I also asked him if he could see any reason for the arthritis – he said that the socket of the hip bone is slightly shallower than that of my left hip and so perhaps there has been more movement in that hip since birth. That’s fair enough and reassuring – there’s no sign of arthritis in my left hip and no particular reason for me to expect it – or not – that is, it may come with age but not yet.

Anyway, now I know, I’m sort of relaxed. It’s already bad so doing whatever I’m capable of won’t make it appreciably worse. I’m okay with pain and don’t think it matters in this regard – please, if you suffer from something agonising don’t think I’m making light of it – my point is that I’m well within my own pain threshold and it’s more a nuisance than anything else.
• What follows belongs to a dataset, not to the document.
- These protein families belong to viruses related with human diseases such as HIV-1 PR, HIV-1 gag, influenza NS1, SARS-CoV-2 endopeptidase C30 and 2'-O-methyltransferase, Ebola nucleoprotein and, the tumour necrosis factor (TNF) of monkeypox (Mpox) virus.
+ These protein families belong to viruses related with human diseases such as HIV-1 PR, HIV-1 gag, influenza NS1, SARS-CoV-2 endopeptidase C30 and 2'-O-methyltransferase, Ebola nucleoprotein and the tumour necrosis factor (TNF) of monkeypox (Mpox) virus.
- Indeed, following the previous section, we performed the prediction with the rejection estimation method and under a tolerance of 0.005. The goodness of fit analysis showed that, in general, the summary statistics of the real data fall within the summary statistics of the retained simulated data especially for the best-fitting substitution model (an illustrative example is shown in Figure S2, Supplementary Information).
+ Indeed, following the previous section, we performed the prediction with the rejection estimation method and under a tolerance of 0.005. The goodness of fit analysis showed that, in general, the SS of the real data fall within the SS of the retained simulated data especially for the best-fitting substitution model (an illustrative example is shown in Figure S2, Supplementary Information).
I’m fine with toughing it out until it would be silly to do so any longer and then I’ll ask for a new hip. Isn’t it lucky to have something so curable? And not to have to be braver than I want to be?

And not to have the prospect of paying £12,000+ for elective surgery in January.
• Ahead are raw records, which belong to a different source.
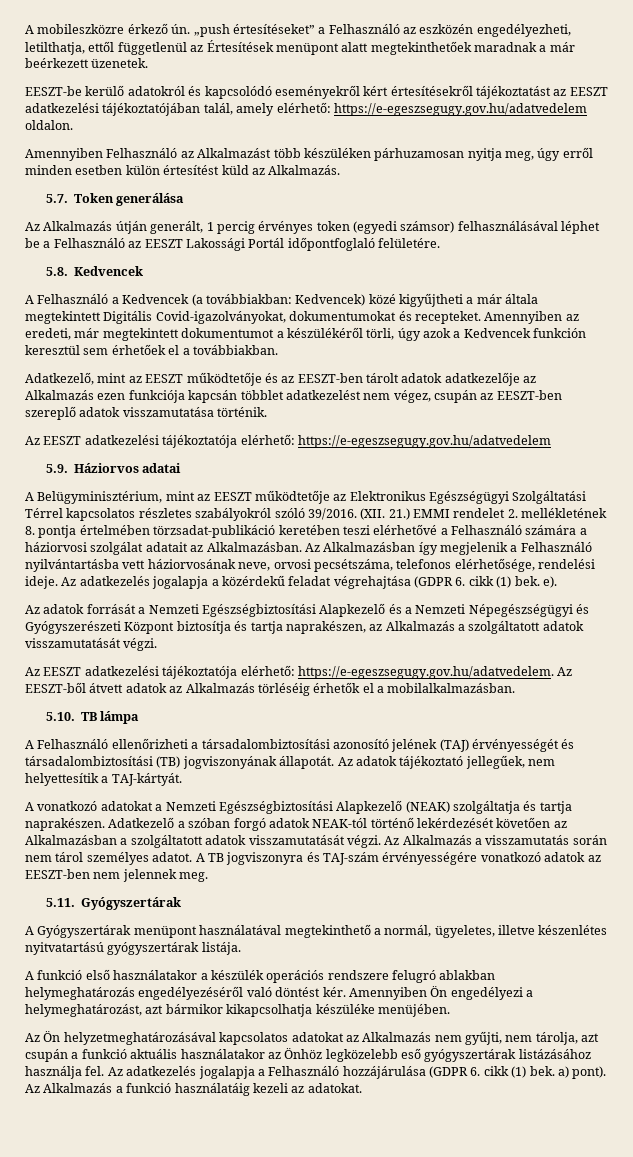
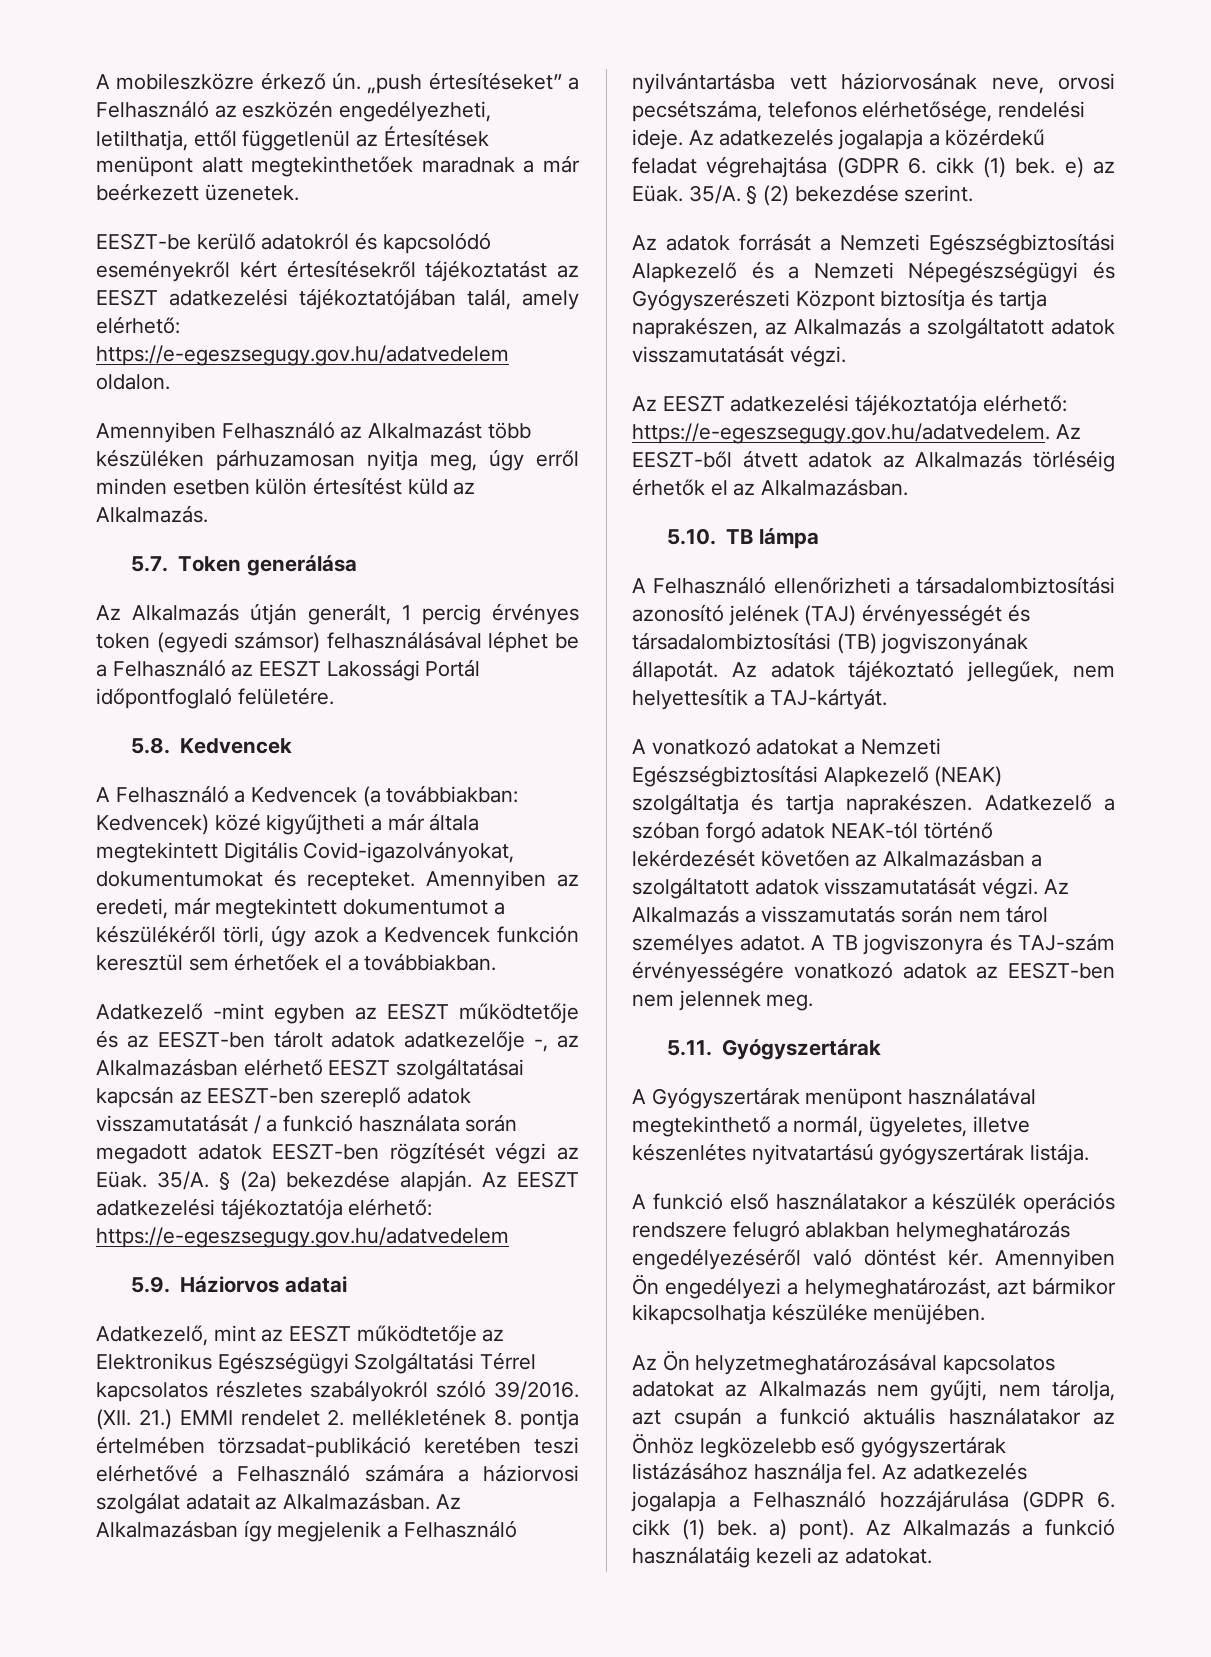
- Adatkezelő, mint az EESZT működtetője és az EESZT-ben tárolt adatok adatkezelője az Alkalmazás ezen funkciója kapcsán többlet adatkezelést nem végez, csupán az EESZT-ben szereplő adatok visszamutatása történik.
- Az EESZT adatkezelési tájékoztatója elérhető: https://e-egeszsegugy.gov.hu/adatvedelem
+ Adatkezelő -mint egyben az EESZT működtetője és az EESZT-ben tárolt adatok adatkezelője -, az Alkalmazásban elérhető EESZT szolgáltatásai kapcsán az EESZT-ben szereplő adatok visszamutatását / a funkció használata során megadott adatok EESZT-ben rögzítését végzi az Eüak. 35/A. § (2a) bekezdése alapján. Az EESZT adatkezelési tájékoztatója elérhető: https://e-egeszsegugy.gov.hu/adatvedelem
- A Belügyminisztérium, mint az EESZT működtetője az Elektronikus Egészségügyi Szolgáltatási Térrel kapcsolatos részletes szabályokról szóló 39/2016.
+ Adatkezelő, mint az EESZT működtetője az Elektronikus Egészségügyi Szolgáltatási Térrel kapcsolatos részletes szabályokról szóló 39/2016.
- Az adatkezelés jogalapja a közérdekű feladat végrehajtása (GDPR 6. cikk (1) bek. e).
+ Az adatkezelés jogalapja a közérdekű feladat végrehajtása (GDPR 6. cikk (1) bek. e) az Eüak. 35/A. § (2) bekezdése szerint.
- Az EESZT adatkezelési tájékoztatója elérhető: https://e-egeszsegugy.gov.hu/adatvedelem. Az EESZT-ből átvett adatok az Alkalmazás törléséig érhetők el a mobilalkalmazásban.
+ Az EESZT adatkezelési tájékoztatója elérhető: https://e-egeszsegugy.gov.hu/adatvedelem. Az EESZT-ből átvett adatok az Alkalmazás törléséig érhetők el az Alkalmazásban.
Yup, on balance I’m okay with this and I’m glad I went and, because now I know where I am, it’s worth the money I’ve spent today. Whatever that turns out to be, Astonishingly, when I offered to pay at once, they airily said they’d send the bill.

13 comments on “Z accepts the situation

  1. Z

    Well yes, I knew my hip was buggered and it’s sort of reassuring to know how bad it is, in a masochistic way.

    I’m not just making a fuss. Indeed, I have a stiff upper lip. Oh, yay me.

    Pah. Such a bleeding Pollyanna. I have to make triumph out of disaster at all costs. I have to admit to being a Positive Thinker after all and not a total misery. Pah.

    Reply
  2. luckyzmom

    So, you don’t have a flat tire yet, it is still just a slow leak. I haven’t mentioned it to anyonem, but I have been having discoomfort in my other (left) hip for several months and wanted to hear what you found out about resurfacing. I understand how stiff your upper lip has to be sometimes. Exercises helped me a lot before I had surgery and in my unexpectaantly speedy recovery.

    Reply
  3. Z

    I’m still neutral on it, because I haven’t heard both sides and I take the point that it takes a great deal of experience, at least 100 operations and preferably 200, to be really adept at doing the resurfacing, so I’d not discourage anyone from investigating it. But now I find that I’m quite near having a new hip anyway, I feel more patient about it – if that makes any sense at all.

    Reply
  4. Z

    Oh yes, I agree – and since I am generally speaking very well and have a slight horror of going to the doctor (because who am I to bother an already busy person, who has actual ill people to deal with?) it’s been really embarrassing to me to feel compelled to go and see him every six months because I felt my hip was deteriorating. Now I know it really has been, I don’t need to see him about it.

    Reply
  5. Dave

    Please do say if you feel you’d rather not (for instance) do the kneeling on the ground bricklaying bits, but would rather do standing up work – I could do the lower bits and we could use the Sage’s scaffolding for you.

    Reply
  6. sablonneuse

    Well, I’m glad you got ir sorted and know where you stand regarding a hip replacement.
    I’m full of admiration for my friend in the next village who has had three hip replacements. She’s nearly 80 and had the first one in her early 60’s so it had worn out and had to be replaced. This doesn’t prevent her and her husband of 82 (with three knee replacements!) from going away for frequent trips in their ‘camping car’. So, you see, there are probably many more brick walls for you to build yet, Z!